“Jangan sampai mamaku tahu kalau Chessy menghilang!” perintah
Cakra pada Fikri dan Alvaro saat mereka semua sudah masuk ke dalam rumah
apartemen milik Cakra.
“Tapi, gimana kita bisa dapetin Chessy kalau nggak pakai
media? Kamu aja nggak tahu di mana posisi Chessy meski kamu bisa dengar suara
dari kejauhan,” sahut Alvaro.
Cakra langsung menatap tajam ke arah Alvaro. “Aku beri
kamu dua pilihan, bantu atau pergi?”
Alvaro menelan ludah sambil menggaruk kepalanya yang
tidak gatal. “Iya, bantu. Aku bantu!” ucapnya.
“Ngopo aku nduwe dulur koyok ngene iki, cah?” batinnya.
“Kalo bukan adekku, wes tak pites ndase!” lanjutnya sambil menahan gemas di
dalam pikirannya.
Cakra memilih untuk diam. Membiarkan Alvaro mengutuknya
dalam hati seperti biasa. Ia sudah terbiasa mendengarkan isi hati Alvaro dan
semua kemelut hatinya, termasuk semua kekesalannya. Ia tidak pernah tersinggung
dengan caci-maki Alvaro saat sedang emosi. Karena ia tahu jika jauh di dalam
lubuk hati Alvaro sangat menyayanginya. Jika tidak, mana mungkin Alvaro rela
mengabdikan diri untuk menemaninya setiap saat.
Alvaro mengeluarkan laptop dari tas ransel yang ia bawa
dan mengecek semua laporan anak buahnya yang sudah masuk.
“Ada perkembangan, Mas?” tanya Fikri lirih sambil
menghampiri Alvaro yang sudah duduk di sofa.
Alvaro tak langsung menyahut. “Bikinkan aku kopi dulu, Fik!
Raiso mikir aku kalo nggak ngopi sek,” perintahnya.
“Siap, Mas!” sahut Fikri sambil memberi hormat dan
segera ke dapur untuk membuatkan secangkir kopi pesanan Alvaro.
Alvaro terus mengamati beberapa video rekaman CCTV di sekitar gedung yang telah berhasil
dikumpulkan oleh anak buahnya.
“Mmh ... semua mobil yang masuk adalah mobil-mobil
elite. Mana yang paling mencurigakan?” batin Alvaro. Ia segera mengeluarkan
ipad yang ia miliki dan mencatat setiap sudut peristiwa berdasarkan waktu agar
ia bisa mencocokkan dengan semua waktu CCTV yang ada.
“Jam 7.30, Chessy dan Cakra masuk gedung. Chessy
menghilang di jam 10.30. CCTV di dalam gedung bisa mati semua karena diretas di
jam 9.00. Oke, ini bukan penculik biasa. Mereka pasti sudah merencanakannya
dengan baik,” batin Alvaro sambil mengamati data yang ia terima.
Cakra terdiam sambil menyimak isi hati Alvaro.
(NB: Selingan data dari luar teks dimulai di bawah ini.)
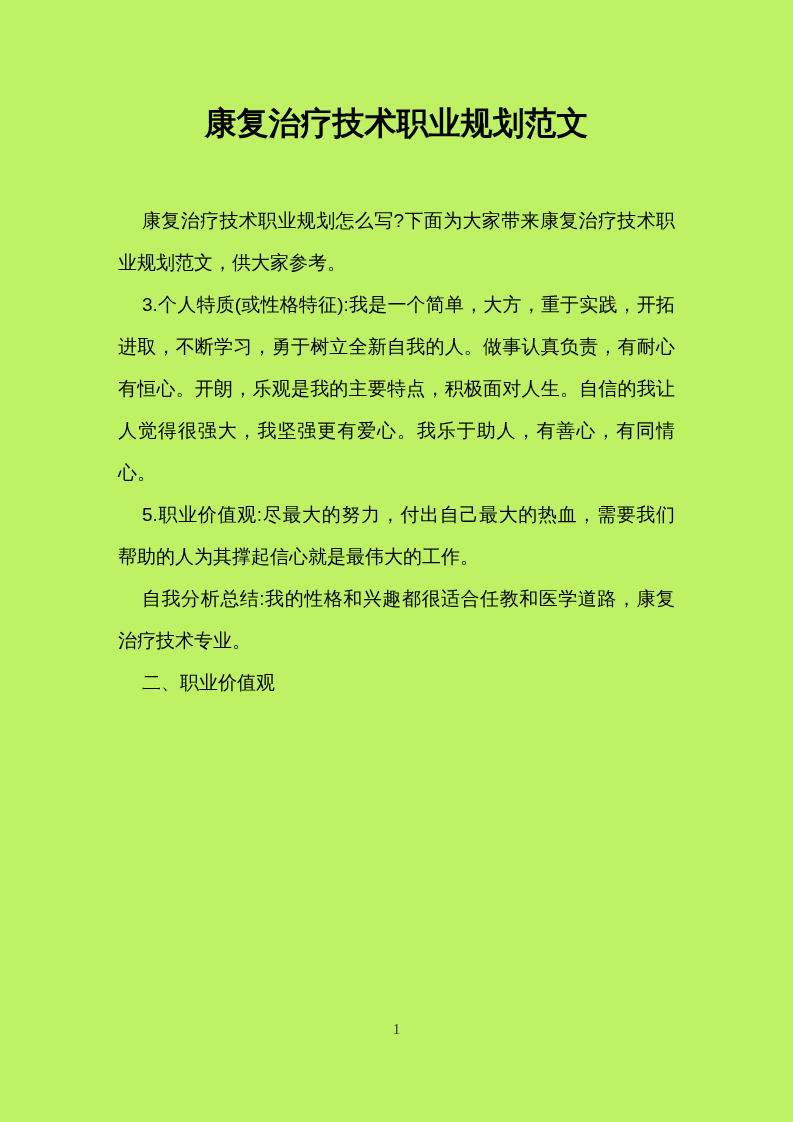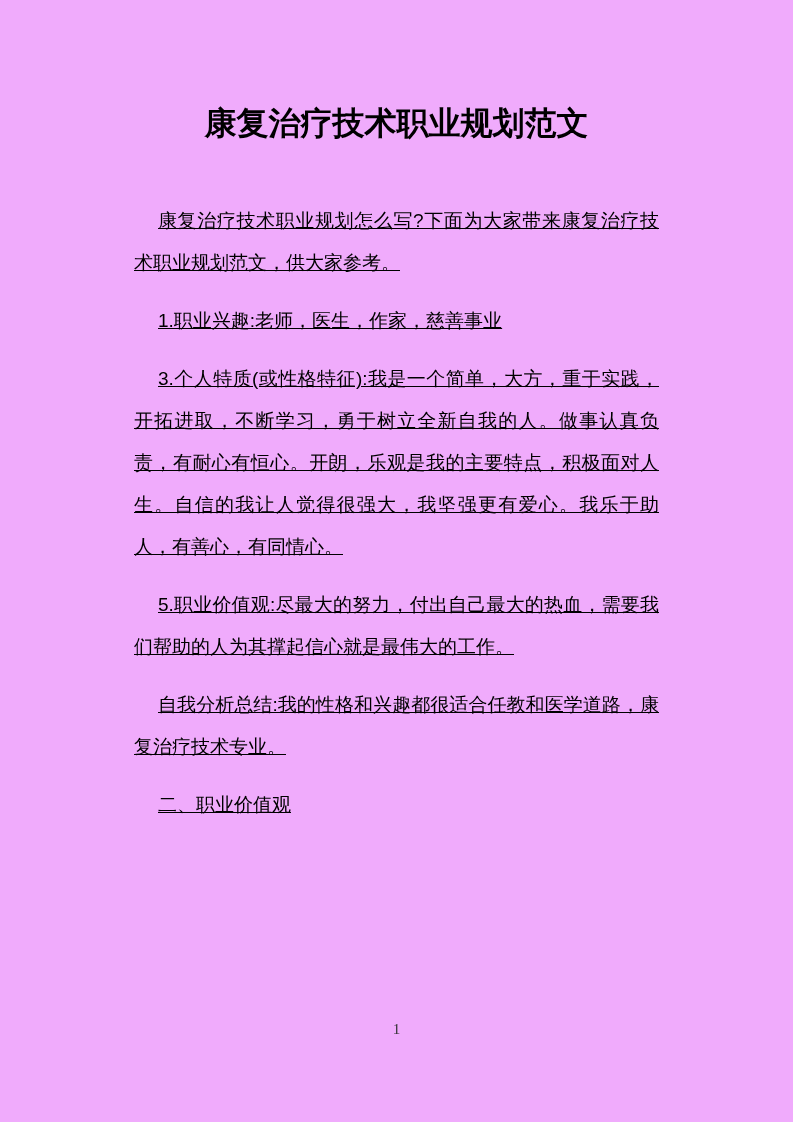--- a/index.html
+++ b/index.html
@@ -11,7 +11,7 @@
     position: relative;
     width: 793px;
     height: 1122px;
-    background: #f0abfc;
+    background: #bef264;
     overflow: hidden;
     font-family: "Liberation Sans", sans-serif;
     color: #000000;

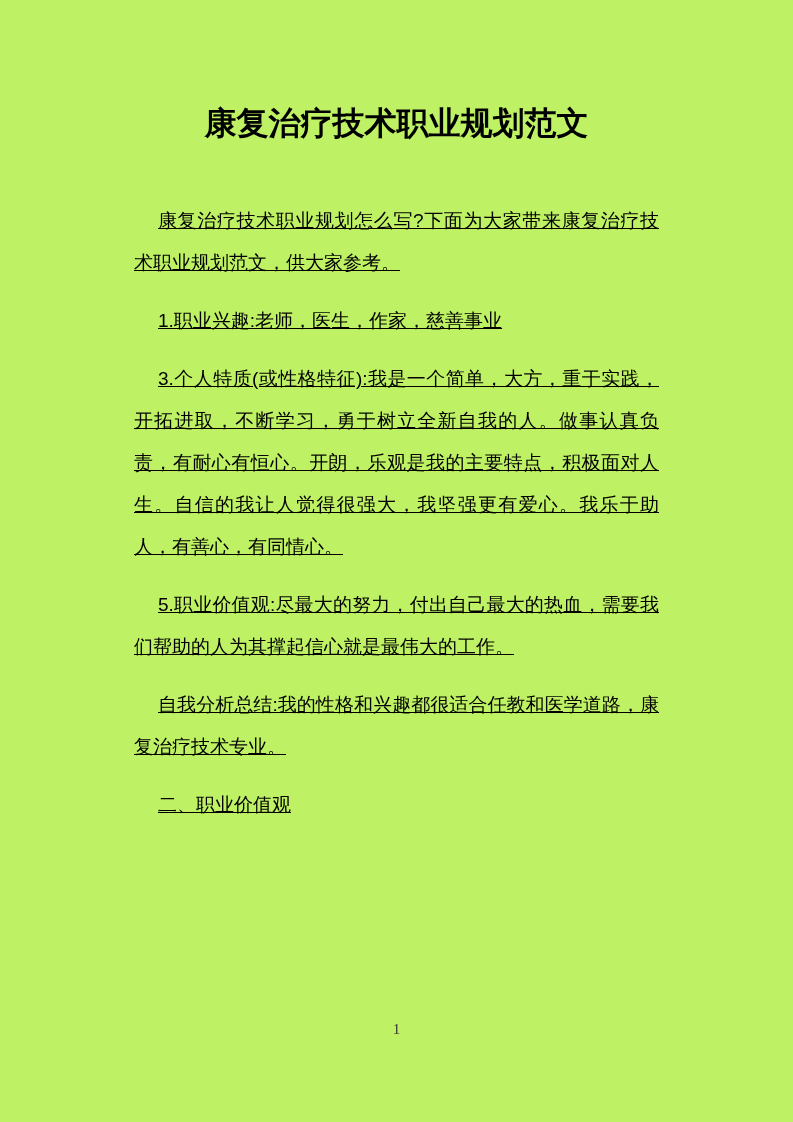--- a/index.html
+++ b/index.html
@@ -36,10 +36,9 @@
     text-justify: inter-character;
   }
   .body-text p {
-    margin: 16px;
+    margin: 0;
     text-indent: 24px;
     word-break: normal;
-    text-decoration: underline;
   }
   .page-number {
     position: absolute;

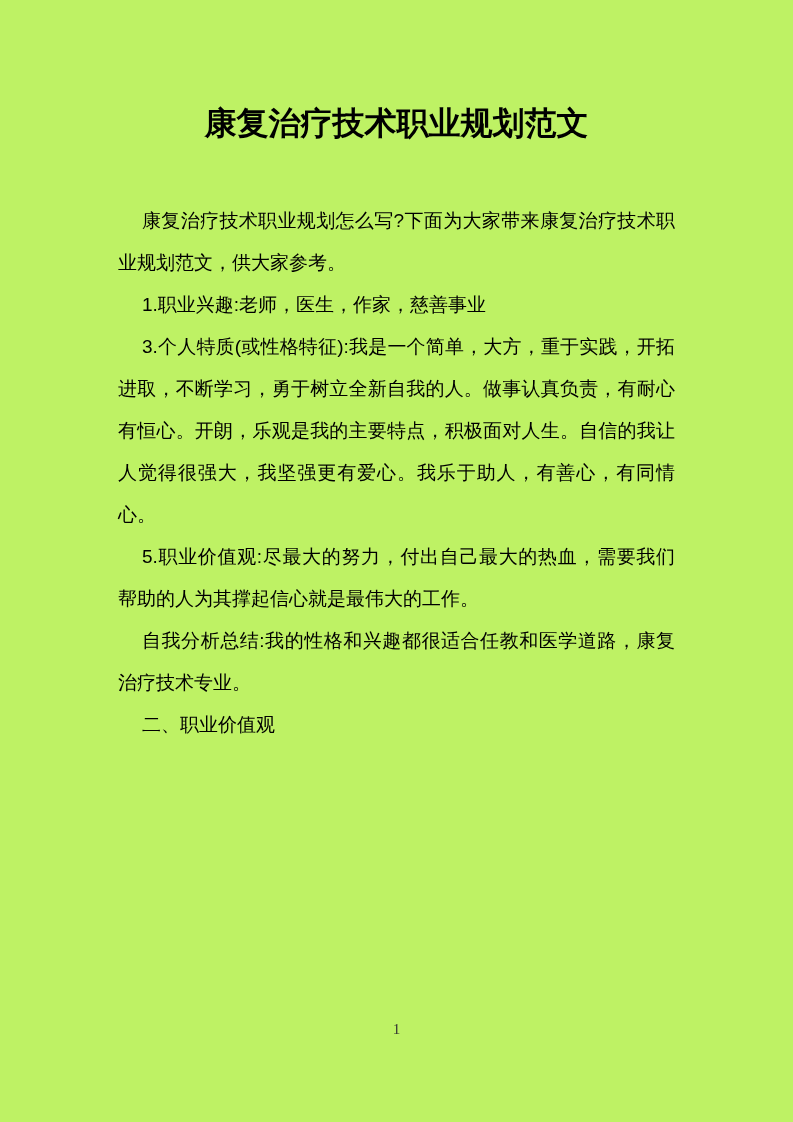--- a/index.html
+++ b/index.html
@@ -61,7 +61,6 @@
 
     <div class="body-text">
       <p>康复治疗技术职业规划怎么写?下面为大家带来康复治疗技术职业规划范文，供大家参考。</p>
-      <p>1.职业兴趣:老师，医生，作家，慈善事业</p>
       <p>3.个人特质(或性格特征):我是一个简单，大方，重于实践，开拓进取，不断学习，勇于树立全新自我的人。做事认真负责，有耐心有恒心。开朗，乐观是我的主要特点，积极面对人生。自信的我让人觉得很强大，我坚强更有爱心。我乐于助人，有善心，有同情心。</p>
       <p>5.职业价值观:尽最大的努力，付出自己最大的热血，需要我们帮助的人为其撑起信心就是最伟大的工作。</p>
       <p>自我分析总结:我的性格和兴趣都很适合任教和医学道路，康复治疗技术专业。</p>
Ia
terlihat sangat tenang, tapi dalam hatinya sedang bergejolak hebat. Ia ingin
marah pada dirinya sendiri karena tak mampu mengetahui keberadaan Chessy,
bahkan dengan indera keenam yang ia miliki. Ia juga kecewa pada dirinya sendiri
karena terlalu percaya pada sahabat Chessy dan ia lalai dalam menjaga istrinya
itu.
“ Artinya ... para penculik itu beraksi di jam 9.00
sampai jam 10.30. Ini bukan waktu yang cepet banget. Aku harus cek pergerakan
kendaraan sekitar di jam ini,” batin Alvaro lagi.
TING!
“Bang, gue nemuin CCTV dari arah belakang gedung. Udah
gue kirim ke email lo, Bang.” Sebuah pesan singkat masuk ke ponsel Alvaro.
Alvaro segera mengecek email masuk dan mengunduh video
berdurasi dua menit yang baru saja dikirimkan oleh salah satu anak buahnya asal
Jakarta. Tak membutuhkan waktu lama, Alvaro langsung bisa melihat rekaman mobil
box yang keluar dari dalam gedung pada jam 10.00 malam.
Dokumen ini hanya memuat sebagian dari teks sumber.